The corpus of his research materials formed the basis for an ethnographic research project in the 1990s directed by Quetzil Castaneda.  The materials were curated in an interactive exhibition for the community to engage in the town hall over a three-day period. See also project description at www.osea-cite.org/history/chilam.php

Academic work
Some of his work was done in collaboration with the eugenicist Charles Davenport, with whom he wrote the book Race Crossing in Jamaica, published in 1929.

Despite his clear racial and specifically eugenic approach to human diversity, Steggerda was a bit different in interpretive outlook than his Davenport.  While Davenport converted the slightest bit of data or non-data into racial ideology, Steggerda was exceptionally circumspect.  He was methodical and precise and did not make interpretations that exceeded the methods and data employed in his research.  No doubt this is one aspect to the collaboration between Steggerda and Davenport:  Steggerda did the methodical work and Davenport did the interpretive exegesis of racial "hybridization."

Publications

Books
Steggerda, Morris.
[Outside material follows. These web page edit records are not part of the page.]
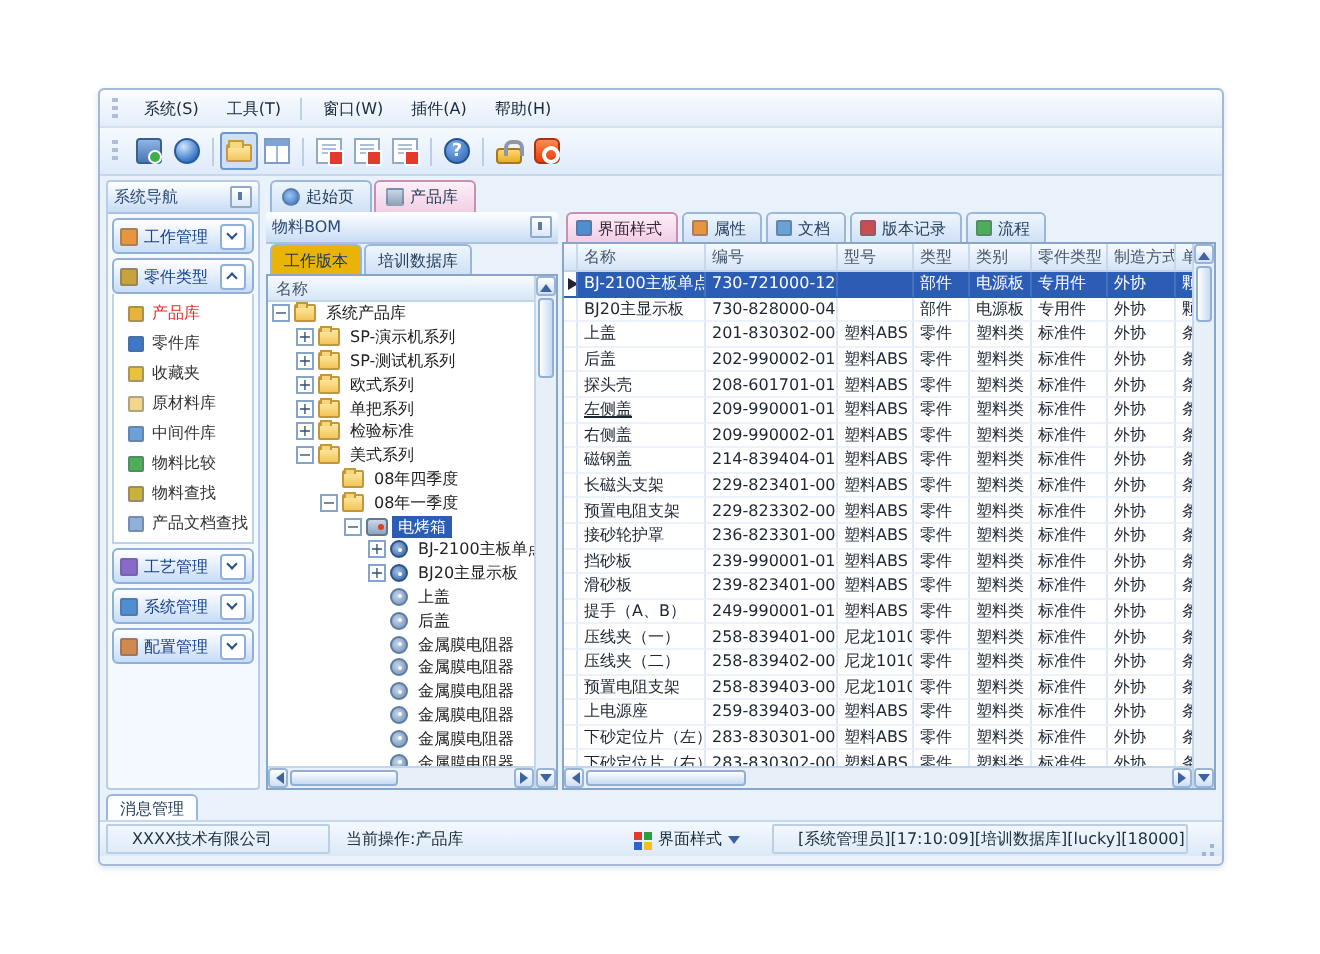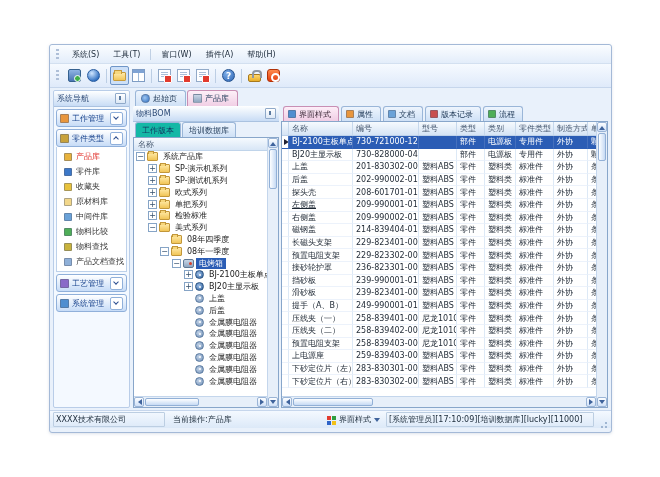--- a/index.html
+++ b/index.html
@@ -74,21 +74,21 @@
   .dtab{height:15px;display:flex;align-items:center;gap:3px;padding:0 8px 0 5px;border:1px solid #9ab6d8;border-bottom:none;
         border-radius:3px 3px 0 0;background:linear-gradient(#eef5fd,#cfe1f6);color:#27405e;}
   .dtab.active{background:linear-gradient(#fdf0f8,#f1cfe5);border-color:#c88fb4;}
   .panes{flex:1;display:flex;gap:2px;min-height:0;}
 
   
   .treepanel{width:146px;display:flex;flex-direction:column;box-sizing:border-box;min-height:0;}
   .ttabs{height:15px;display:flex;align-items:flex-end;padding-left:2px;gap:1px;}
   .ttab{height:14px;display:flex;align-items:center;padding:0 6px;border:1px solid #9ab6d8;border-bottom:none;
         border-radius:3px 3px 0 0;background:linear-gradient(#eef5fd,#cfe1f6);color:#27405e;}
-  .ttab.active{background:#14b8a6;color:#14355f;}
+  .ttab.active{background:#eab308;color:#14355f;}
   .treebox{flex:1;border:1px solid #88a6ca;background:#fff;display:flex;min-height:0;}
   .treecol{flex:1;display:flex;flex-direction:column;min-width:0;}
   .colhd{height:12px;background:linear-gradient(#f6fafe,#d8e6f6);border-bottom:1px solid #c0d4ea;
          color:#44566e;display:flex;align-items:center;padding:0 4px;}
   .trows{flex:1;overflow:hidden;position:relative;}
   .trow{height:11.8px;display:flex;align-items:center;white-space:nowrap;}
   .texp{width:9px;height:9px;border:1px solid #86a4c6;background:#fff;color:#34506e;
         font-size:8px;line-height:7px;text-align:center;flex:0 0 auto;margin-right:2px;box-sizing:border-box;}
   .tspace{width:11px;flex:0 0 auto;}
   .ti{width:11px;height:9px;flex:0 0 auto;margin-right:2px;box-sizing:border-box;position:relative;}
@@ -134,21 +134,21 @@
   .drow.sel .td.gut{background:#fff;}
   .td.gut{padding:0;}
   .marker{width:0;height:0;border:3px solid transparent;border-left:5px solid #223;margin-left:2px;}
 
   
   .ftabs{height:13px;display:flex;align-items:flex-start;padding-left:3px;background:#e9f1fb;}
   .ftab{height:12px;display:flex;align-items:center;padding:0 6px;background:#fdfeff;border:1px solid #9ab6d8;
         border-radius:3px 3px 0 0;color:#27405e;}
   .statusbar{height:17px;display:flex;align-items:center;gap:2px;padding:0 3px;
              background:linear-gradient(#f4f9ff,#dce9f8);border-top:1px solid #c6d6ec;}
-  .scell{height:15px;display:flex;align-items:center;padding:0 2px;border:1px solid #bccee2;border-radius:1px;
+  .scell{height:15px;display:flex;align-items:center;padding:0 12px;border:1px solid #bccee2;border-radius:1px;
          box-sizing:border-box;white-space:nowrap;overflow:hidden;color:#20303f;}
   .c-company{width:112px;}
   .c-op{flex:1;border:none;padding-left:6px;}
   .stylegrid{width:8px;height:8px;background:#e23b2e;margin-right:3px;flex:0 0 auto;
              box-shadow:5px 0 0 #2f9e3f,0 5px 0 #2f64c8,5px 5px 0 #f2c018;width:4px;height:4px;margin:0 8px 4px 2px;}
   .c-style{border:none;color:#20303f;}
   .ddarrow{width:0;height:0;border:3px solid transparent;border-top:4px solid #3f639c;margin:3px 2px 0 3px;}
   .c-session{width:208px;}
   .gripr{width:11px;height:11px;margin-left:1px;position:relative;}
   .gripr::after{content:"";position:absolute;right:1px;bottom:1px;width:2px;height:2px;background:#9fb6d2;
@@ -265,20 +265,25 @@
             </div>
           </div>
           <div class="sgroup">
             <span class="mini" style="background: rgb(138, 106, 200);"></span>
             <span>工艺管理</span>
             <span class="chev"></span>
           </div>
           <div class="sgroup">
             <span class="mini" style="background: rgb(79, 142, 208);"></span>
             <span>系统管理</span>
+            <span class="chev"></span>
+          </div>
+          <div class="sgroup">
+            <span class="mini" style="background: rgb(208, 137, 79);"></span>
+            <span>配置管理</span>
             <span class="chev"></span>
           </div>
         </div>
     </div>
 
     <div class="rightside">
       <div class="doctabs">
           <span class="dtab">
             <span class="mini" style="background: radial-gradient(circle at 40% 40%, rgb(159, 198, 240), rgb(47, 111, 192)); border-radius: 50%;"></span>
             <span>起始页</span>
@@ -731,26 +736,31 @@
                   <span class="tri dn"></span>
                 </span>
             </div>
           </div>
         </div>
 
       </div>
     </div>
   </div>
 
+  <div class="ftabs">
+    <span class="ftab">
+      <span>消息管理</span>
+    </span>
+  </div>
 
   <div class="statusbar">
     <span class="scell c-company">XXXX技术有限公司</span>
     <span class="scell c-op">当前操作:产品库</span>
     <span class="scell c-style">
       <span class="stylegrid"></span>
       <span>界面样式</span>
       <span class="ddarrow"></span>
     </span>
-    <span class="scell c-session">[系统管理员][17:10:09][培训数据库][lucky][11000]</span>
+    <span class="scell c-session">[系统管理员][17:10:09][培训数据库][lucky][18000]</span>
     <span class="gripr"></span>
   </div>
   <div class="bpad"></div>
 </div>
 
 </body></html>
Physical development of negro-white hybrids in Jamaica, British West Indies. University of Illinois, 1928.
Steggerda, Morris, and Charles Benedict Davenport. Race Crossing in Jamaica. Carnegie Institution of Washington Publication 395. 1929. OCLC 489049898
Steggerda, Morris. Anthropometry of Adult Maya Indians: A Study of Their Physical and Physiological Characteristics. Carnegie Institution of Washington Publication 434. 1932.
Steggerda, Morris. Maya Indians of Yucatán. Carnegie Institution of Washington Publication 531. 1941. OCLC 616357. Reprint, New York: AMS Pr. 1984. 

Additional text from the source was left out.